Apache licensed Python Tests Discord chat

Overview

DataFusion Ray is a distributed execution framework that enables DataFusion DataFrame and SQL queries to run on a Ray cluster. This integration allows users to leverage Ray's dynamic scheduling capabilities while executing queries in a distributed fashion.

Execution Modes

DataFusion Ray supports two execution modes:

Streaming Execution

This mode mimics the default execution strategy of DataFusion. Each operator in the query plan starts executing as soon as its inputs are available, leading to a more pipelined execution model.

Batch Execution

Note: Batch Execution is not implemented yet. Tracking issue: #69

In this mode, execution follows a staged model similar to Apache Spark. Each query stage runs to completion, producing intermediate shuffle files that are persisted and used as input for the next stage.

Getting Started

See the contributor guide for instructions on building DataFusion Ray.

Once installed, you can run queries using DataFusion's familiar API while leveraging the distributed execution capabilities of Ray.

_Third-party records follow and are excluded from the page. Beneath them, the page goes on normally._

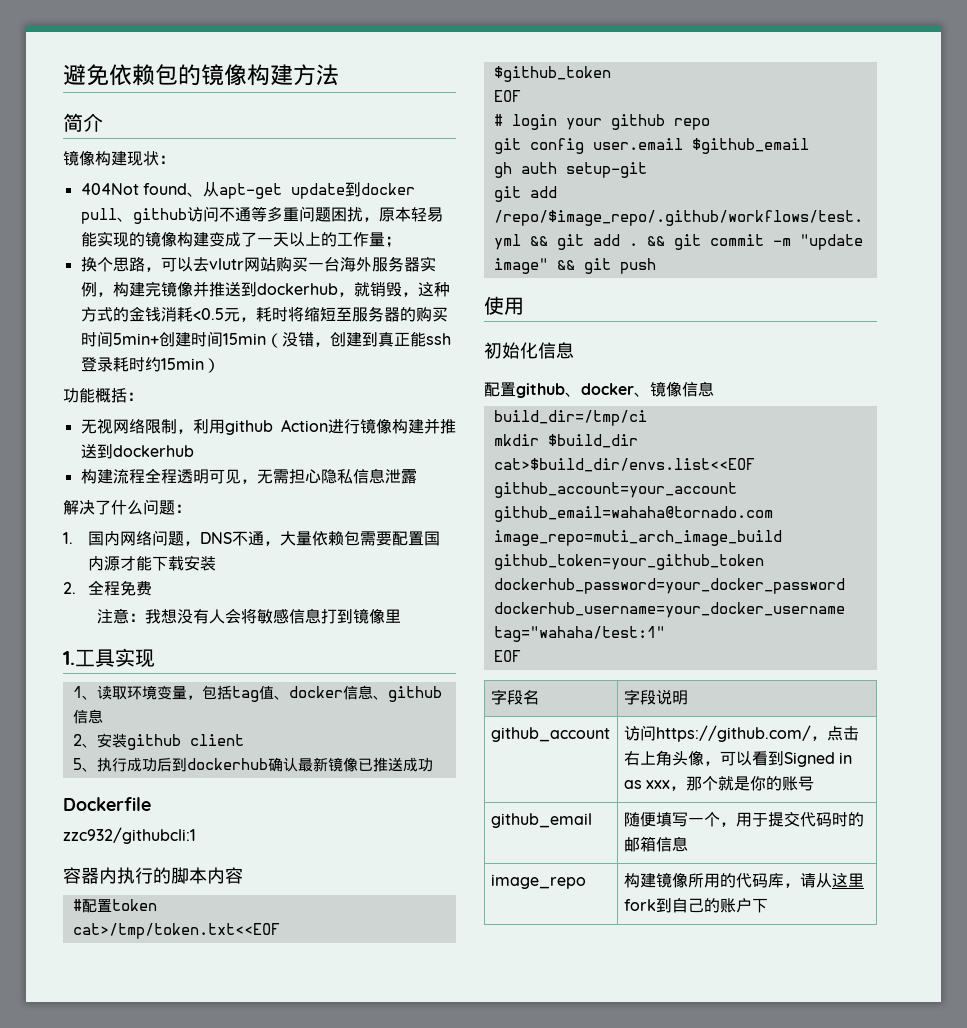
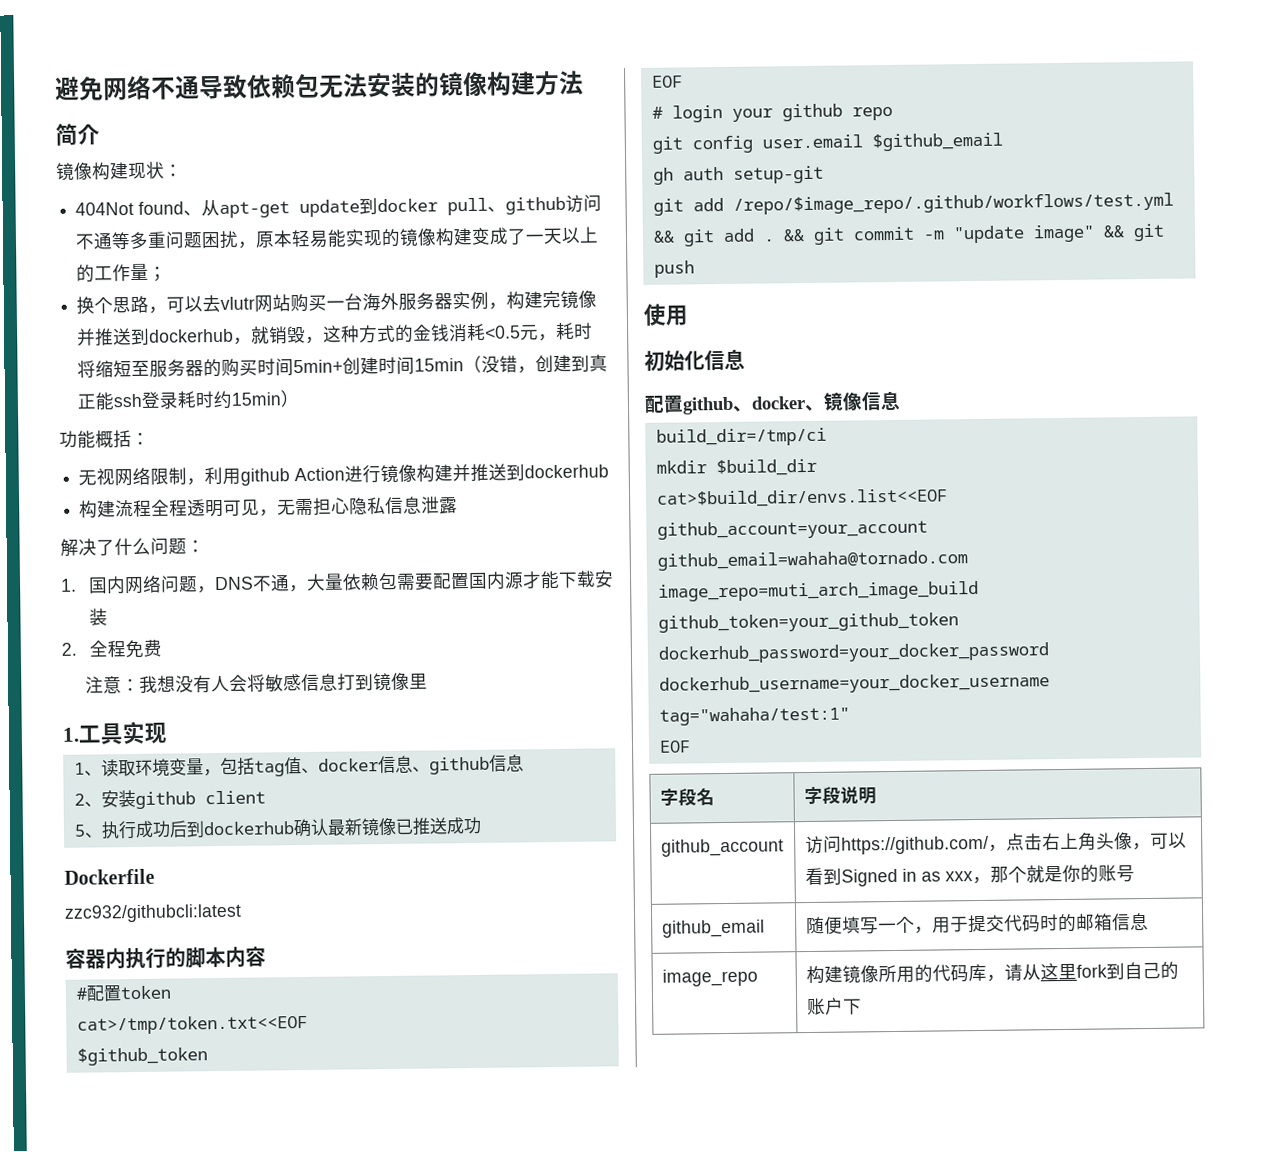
- 避免依赖包的镜像构建方法
+ 避免网络不通导致依赖包无法安装的镜像构建方法
- zzc932/githubcli:1
+ zzc932/githubcli:latest

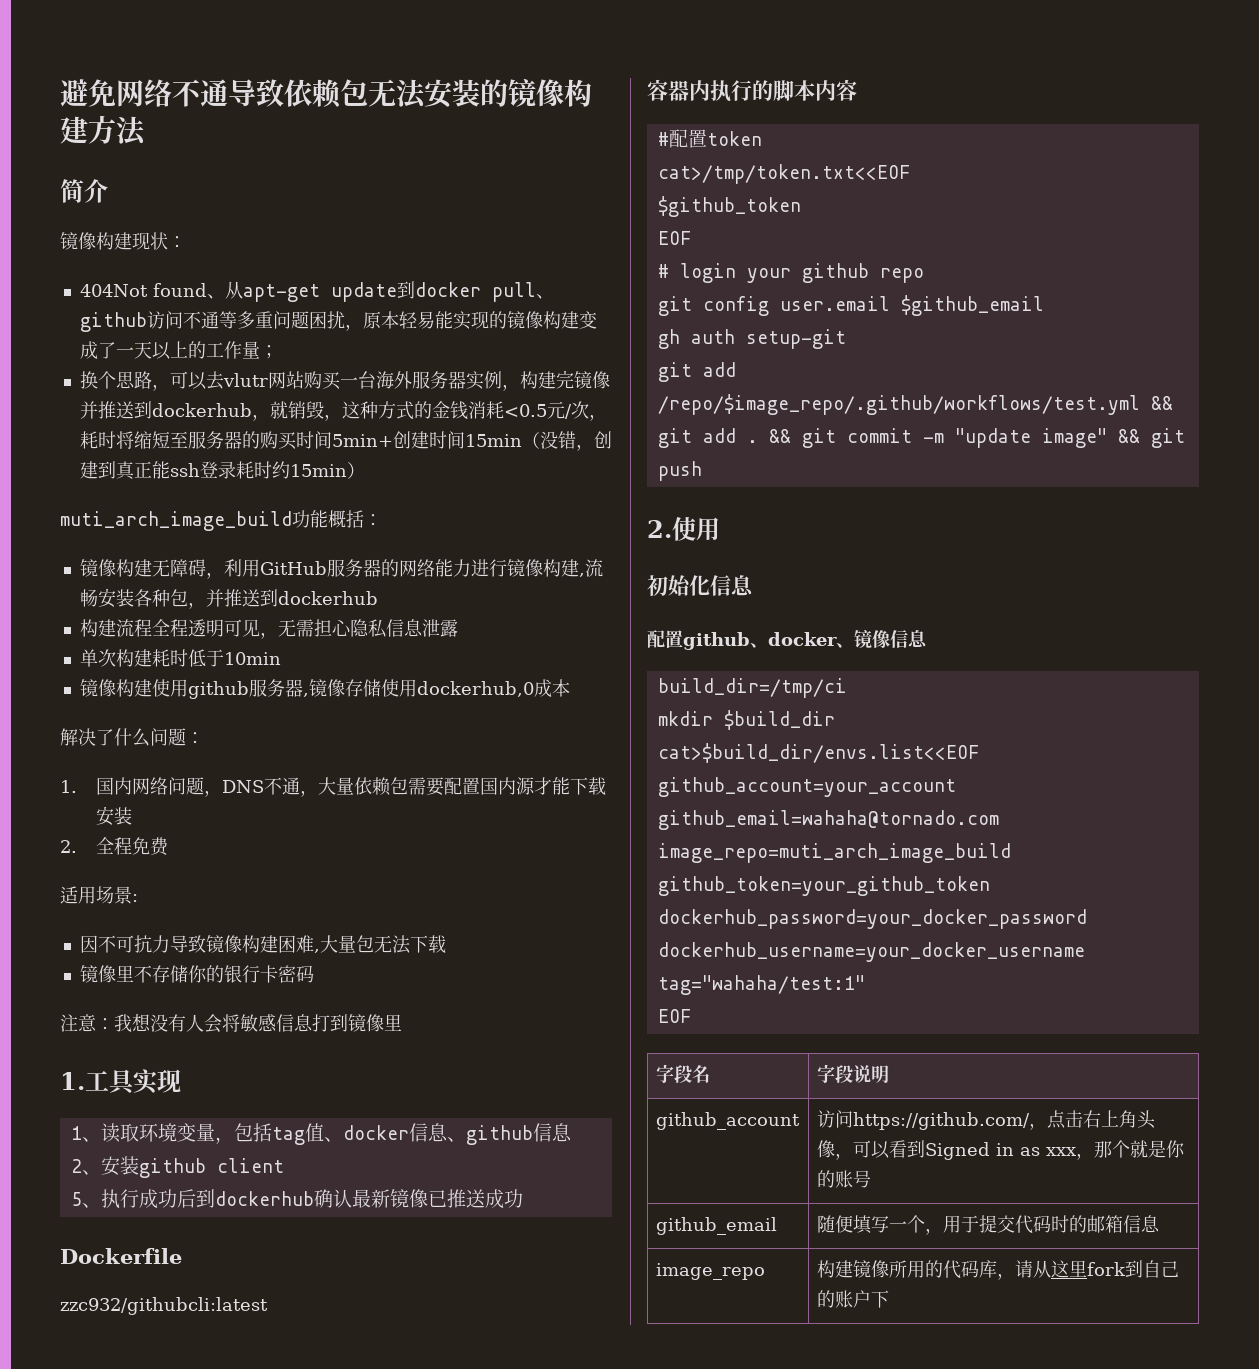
- 换个思路，可以去vlutr网站购买一台海外服务器实例，构建完镜像并推送到dockerhub，就销毁，这种方式的金钱消耗<0.5元，耗时将缩短至服务器的购买时间5min+创建时间15min（没错，创建到真正能ssh登录耗时约15min）
+ 换个思路，可以去vlutr网站购买一台海外服务器实例，构建完镜像并推送到dockerhub，就销毁，这种方式的金钱消耗<0.5元/次，耗时将缩短至服务器的购买时间5min+创建时间15min（没错，创建到真正能ssh登录耗时约15min）
- 功能概括：
+ muti_arch_image_build功能概括：
- 无视网络限制，利用github Action进行镜像构建并推送到dockerhub
+ 镜像构建无障碍，利用GitHub服务器的网络能力进行镜像构建,流畅安装各种包，并推送到dockerhub
+ 单次构建耗时低于10min
+ 镜像构建使用github服务器,镜像存储使用dockerhub,0成本
+ 适用场景:
+ 因不可抗力导致镜像构建困难,大量包无法下载
+ 镜像里不存储你的银行卡密码
- 使用
+ 2.使用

# from example in ./examples/http_csv.py
import ray
from datafusion_ray import DFRayContext, df_ray_runtime_env

ray.init(runtime_env=df_ray_runtime_env)

ctx = DFRayContext()
ctx.register_csv(
    "aggregate_test_100",
    "https://github.com/apache/arrow-testing/raw/master/data/csv/aggregate_test_100.csv",
)

df = ctx.sql("SELECT c1,c2,c3 FROM aggregate_test_100 LIMIT 5")

df.show()

Contributing

Contributions are welcome! Please open an issue or submit a pull request if you would like to contribute. See the contributor guide for more information.

License

DataFusion Ray is licensed under Apache 2.0.